Cemitérios da zona norte do Rio constroem milhares de novas gavetas

Além das mortes confirmadas por covid-19, Estado vê crescimento radical no número de óbitos por 'causas indeterminadas'

Caio Sartori e Wilton Júnior, O Estado de S.Paulo

28 de abril de 2020 | 17h01

RIO - Com a pandemia do novo coronavírus, os cemitérios de Irajá e Inhaúma, na zona norte do Rio, estão construindo milhares de novas gavetas para abrigar corpos. O Estado sobrevoou de drone a região de Inhaúma na tarde desta terça-feira e constatou que pelo menos 30 blocos, de tamanhos variados, estão sendo erguidos. Cada um tem capacidade para pelo menos centenas de mortos. 

Em Irajá, o helicóptero da TV Globo também flagrou construções. São 24 blocos já erguidos e, assim como no caso do outro bairro, cada um pode abrigar centenas de corpos.

O Rio registrou, até a tarde desta segunda-feira, 677 mortes pela covid-19. Além delas, contudo, também há um aumento radical no número de óbitos por “causas indeterminadas” nos cartórios fluminenses. Foram 310 entre o final de fevereiro, quando o País teve o primeiro infectado pelo coronavírus, e o último dia 18. O aumento é de 52 vezes em comparação com o mesmo período do ano passado, quando apenas cinco foram registradas.

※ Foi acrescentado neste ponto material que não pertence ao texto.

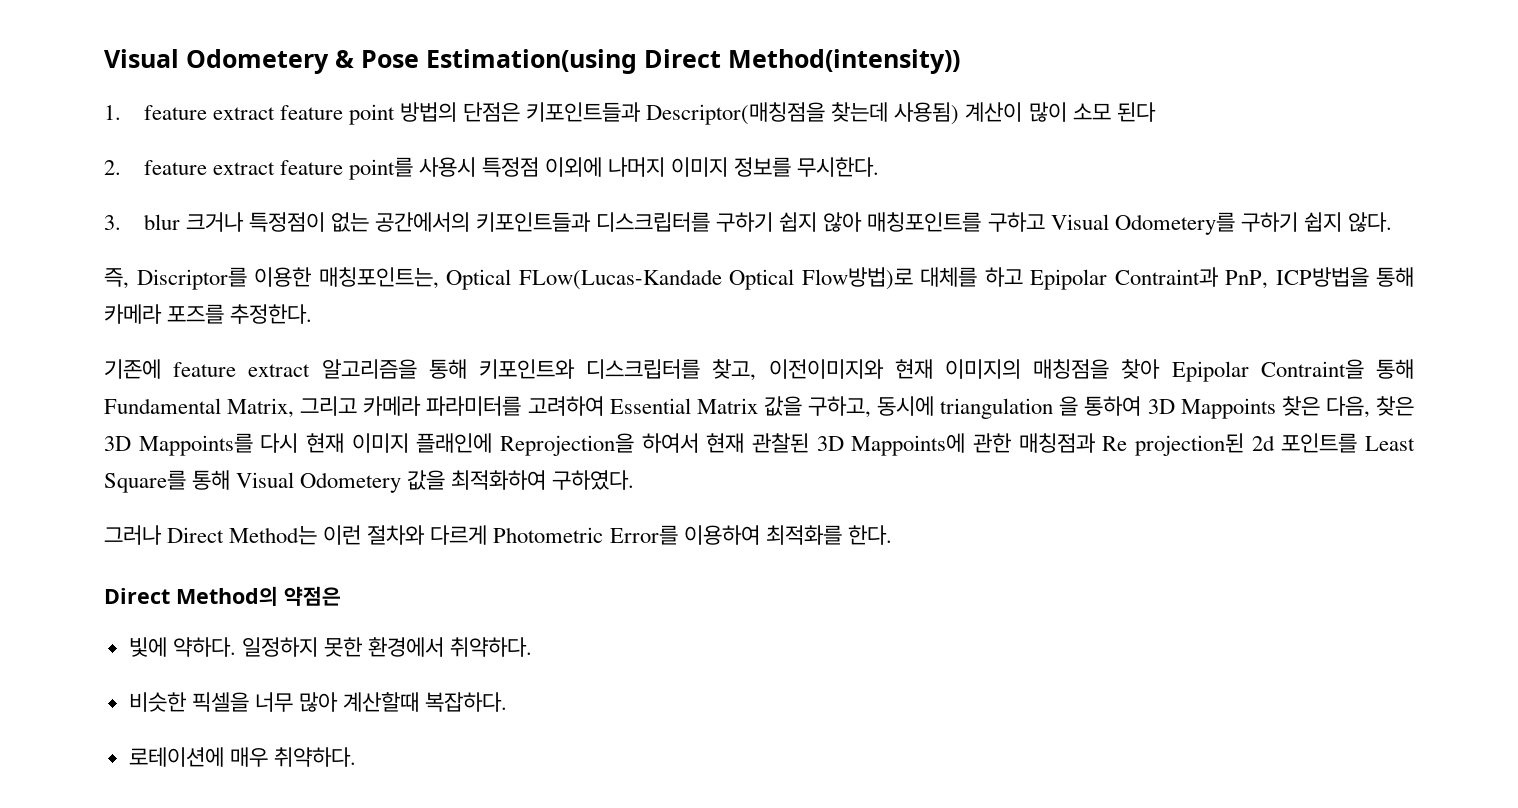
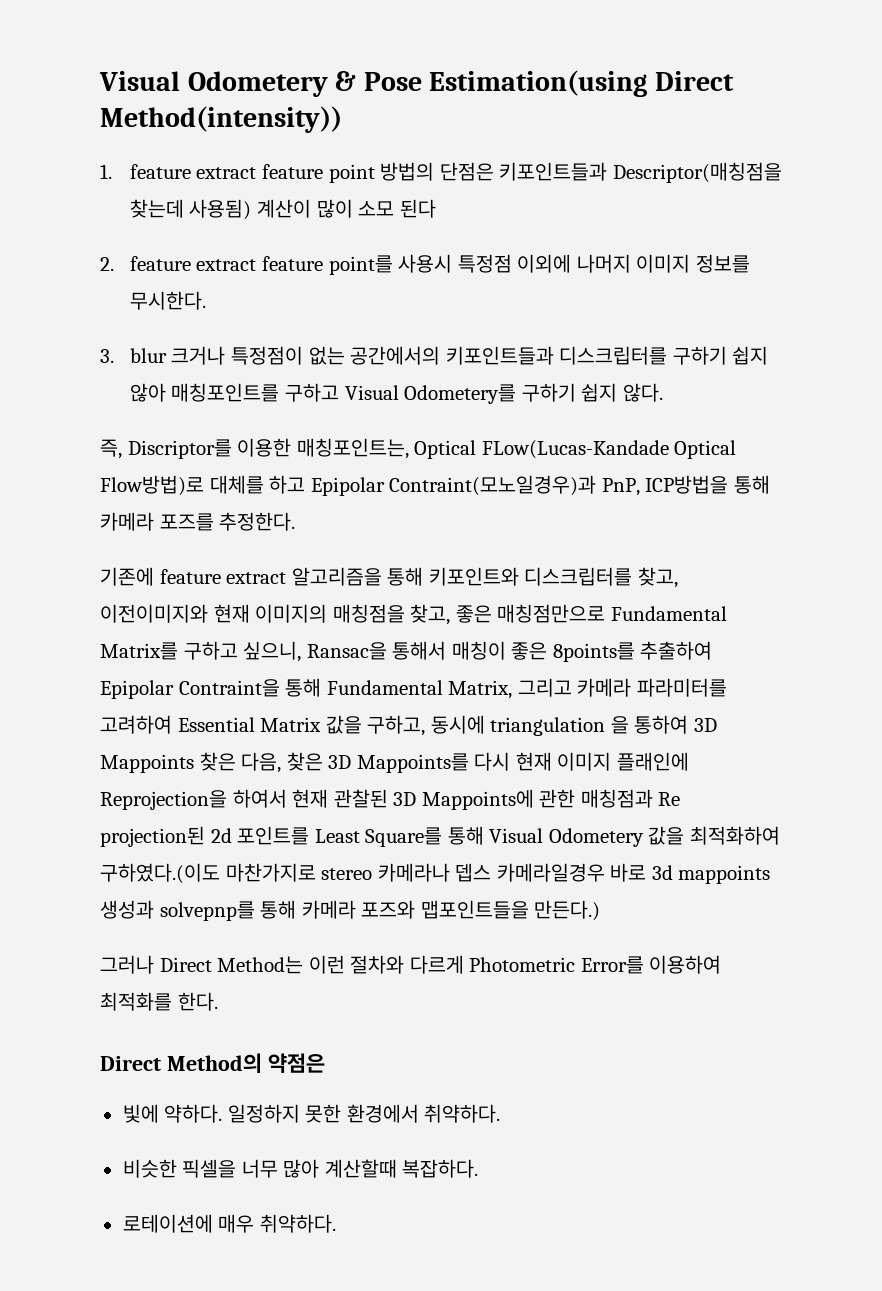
[1114,267,1219,287] Contraint과 -> [389,475,597,496] Contraint(모노일경우)과
[1121,359,1161,379] 찾아 -> [410,604,727,625] [100,641,713,662] 찾고, 좋은 매칭점만으로 Fundamental Matrix를 구하고 싶으니, Ransac을 통해서 매칭이 좋은 8points를 추출하여
[552,470,635,490] 구하였다. -> [100,863,771,884] [100,900,601,921] 구하였다.(이도 마찬가지로 stereo 카메라나 뎁스 카메라일경우 바로 3d mappoints 생성과 solvepnp를 통해 카메라 포즈와 맵포인트들을 만든다.)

Além das causas indeterminadas, as mortes por síndrome respiratória aguda grave (SRAG) também dispararam no Rio, segundo os registros cartoriais. Foram 130, contra seis no mesmo período do ano anterior. Ou seja, aumentou em 21 vezes. 

Em meio a esse cenário, a Prefeitura da capital fluminense publicou nesta terça-feira, 28, uma medida que autoriza empresas funerárias a fazerem, elas próprias, os registros de óbitos, para evitar uma sobrecarga nos cartórios. 

Procurada para dar um número exato de novas gavetas, a concessionária Rio Pax, que administra os cemitérios de Irajá e de Inhaúma, não respondeu aos pedidos de informação do Estado.